__Action item__.
Check each line of the entries for the string "migraciones". Report only how many lines have it.

**** Exercise data ****

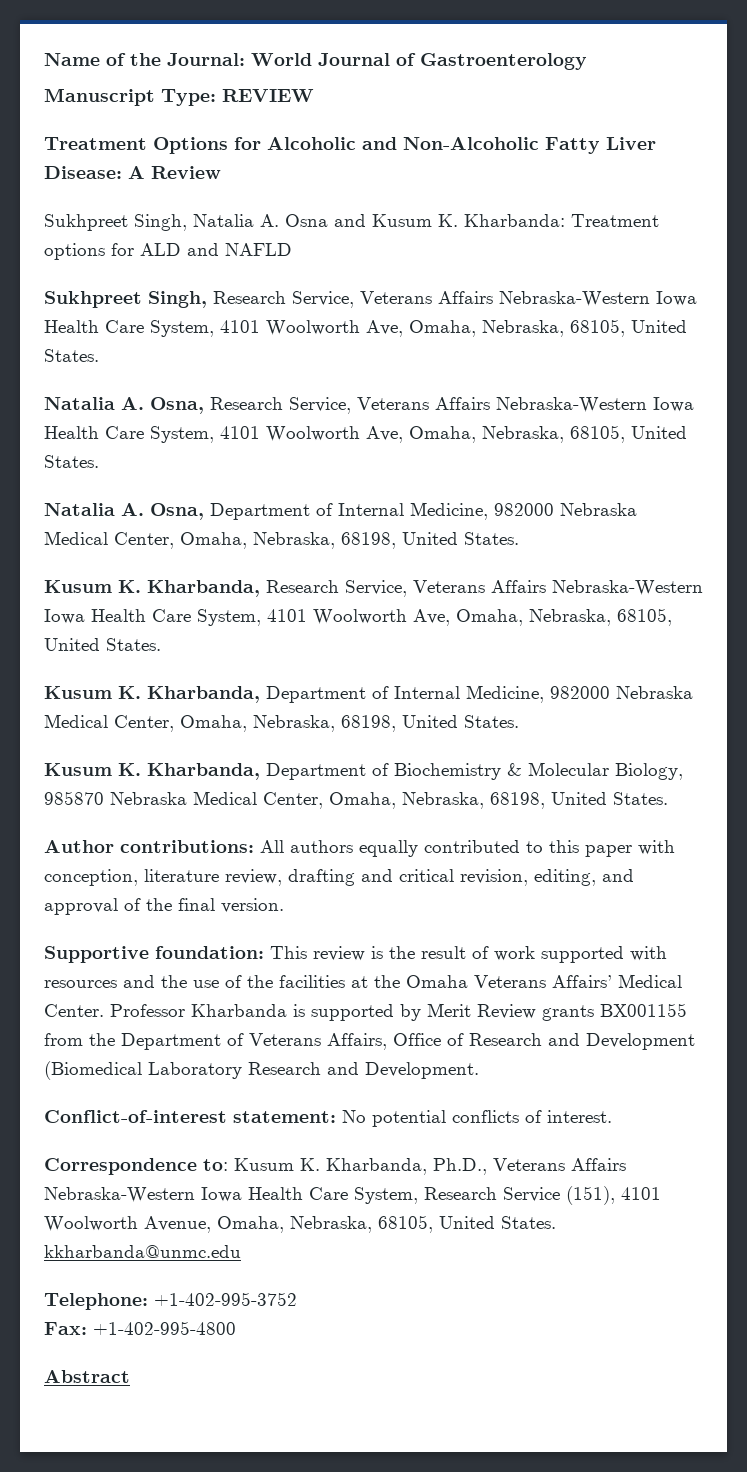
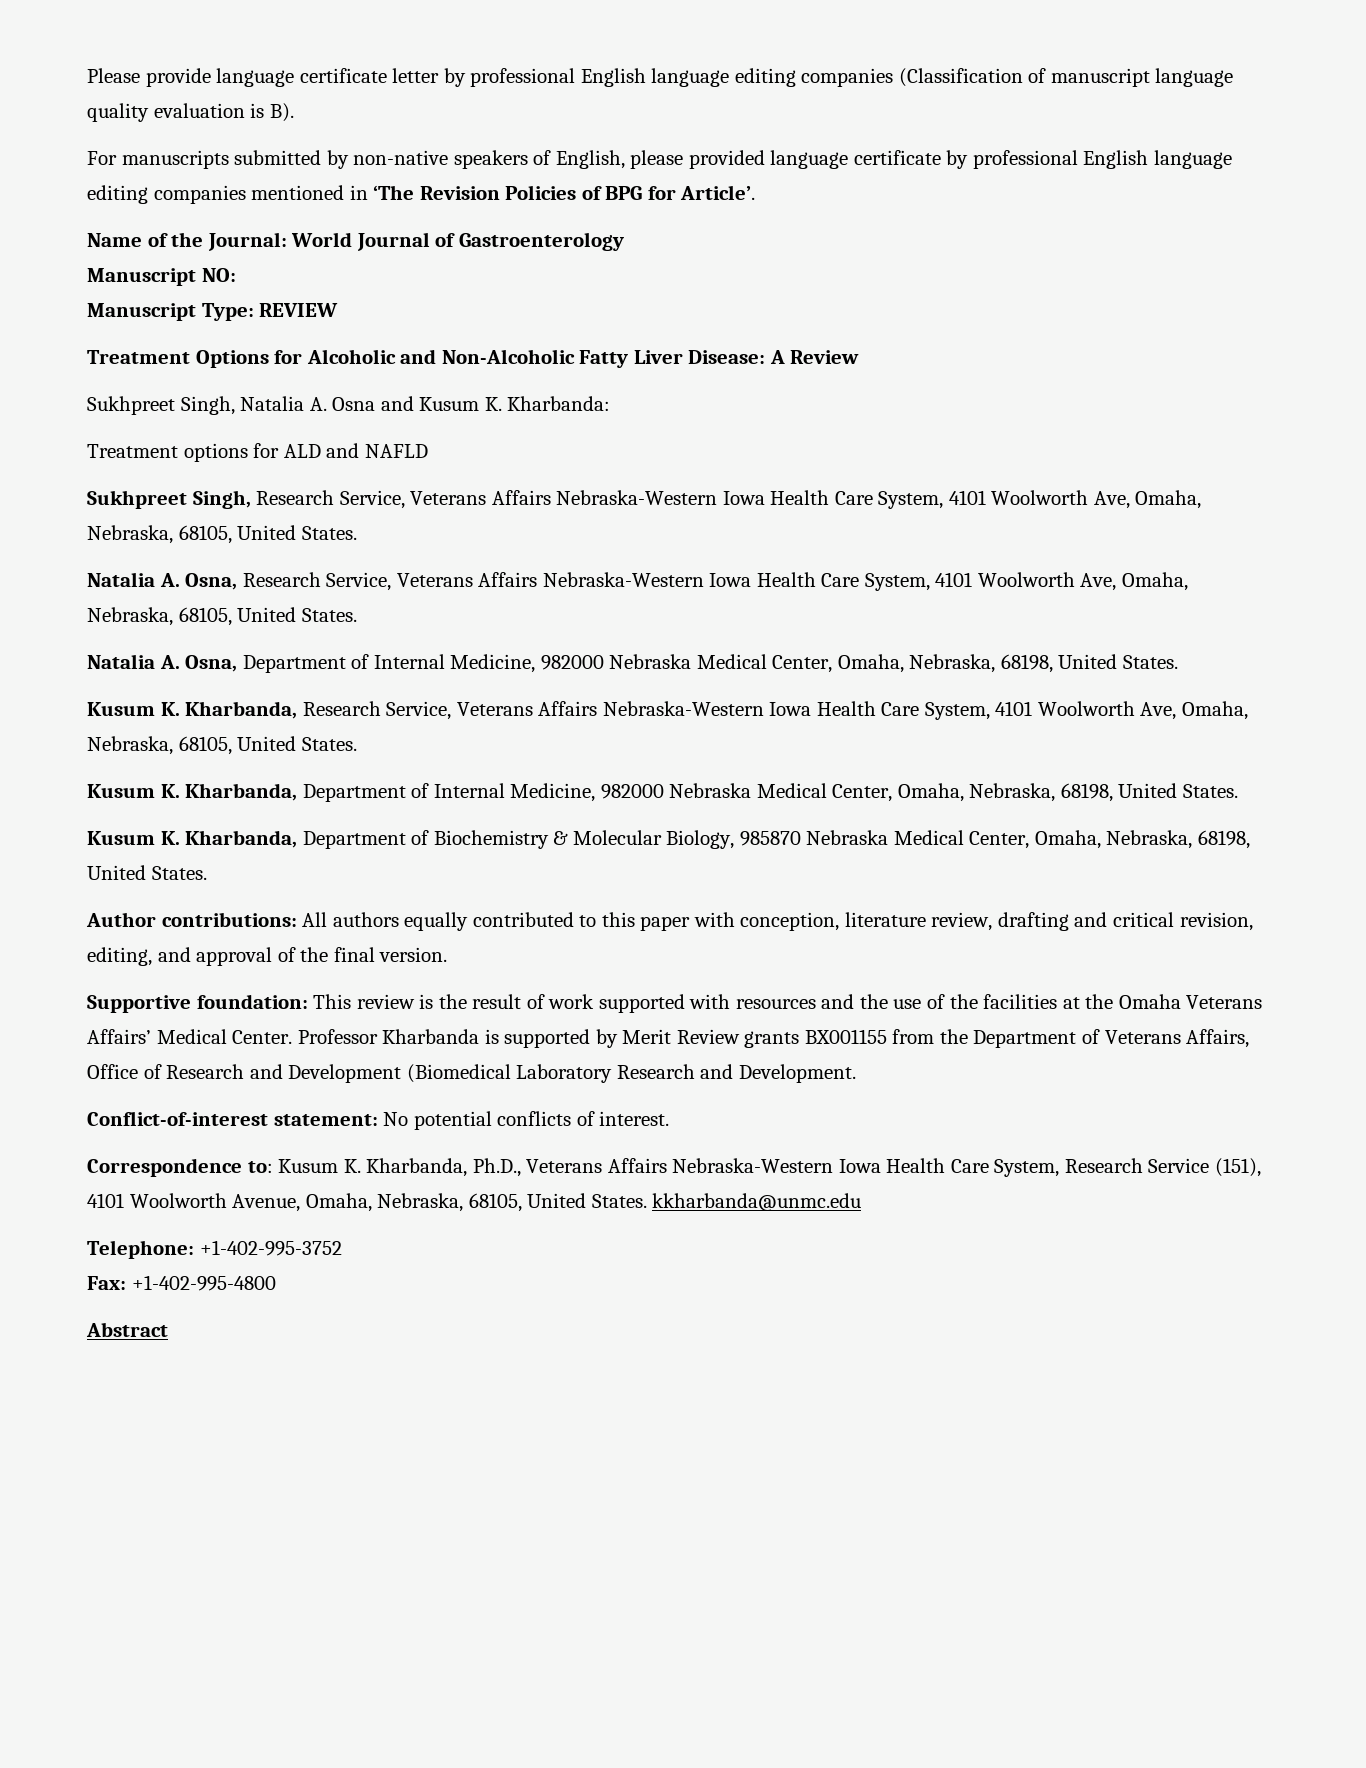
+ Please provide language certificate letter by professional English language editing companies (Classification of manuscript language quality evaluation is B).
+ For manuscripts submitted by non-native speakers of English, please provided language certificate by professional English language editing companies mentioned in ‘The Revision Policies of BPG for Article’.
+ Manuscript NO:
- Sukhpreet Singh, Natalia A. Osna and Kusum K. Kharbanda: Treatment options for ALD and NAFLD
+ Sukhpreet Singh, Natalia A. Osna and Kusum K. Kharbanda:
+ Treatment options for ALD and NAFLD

****
**** Exercise data ****

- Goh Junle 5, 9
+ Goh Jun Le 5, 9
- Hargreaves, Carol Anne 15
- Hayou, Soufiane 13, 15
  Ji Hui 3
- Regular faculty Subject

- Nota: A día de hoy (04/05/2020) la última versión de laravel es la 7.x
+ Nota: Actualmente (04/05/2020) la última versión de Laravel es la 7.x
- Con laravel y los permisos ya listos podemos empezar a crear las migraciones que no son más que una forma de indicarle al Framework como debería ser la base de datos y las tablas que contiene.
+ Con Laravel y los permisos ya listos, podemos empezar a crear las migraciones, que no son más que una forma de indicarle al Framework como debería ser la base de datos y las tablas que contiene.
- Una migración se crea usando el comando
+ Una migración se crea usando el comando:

****

__Your solution__.
2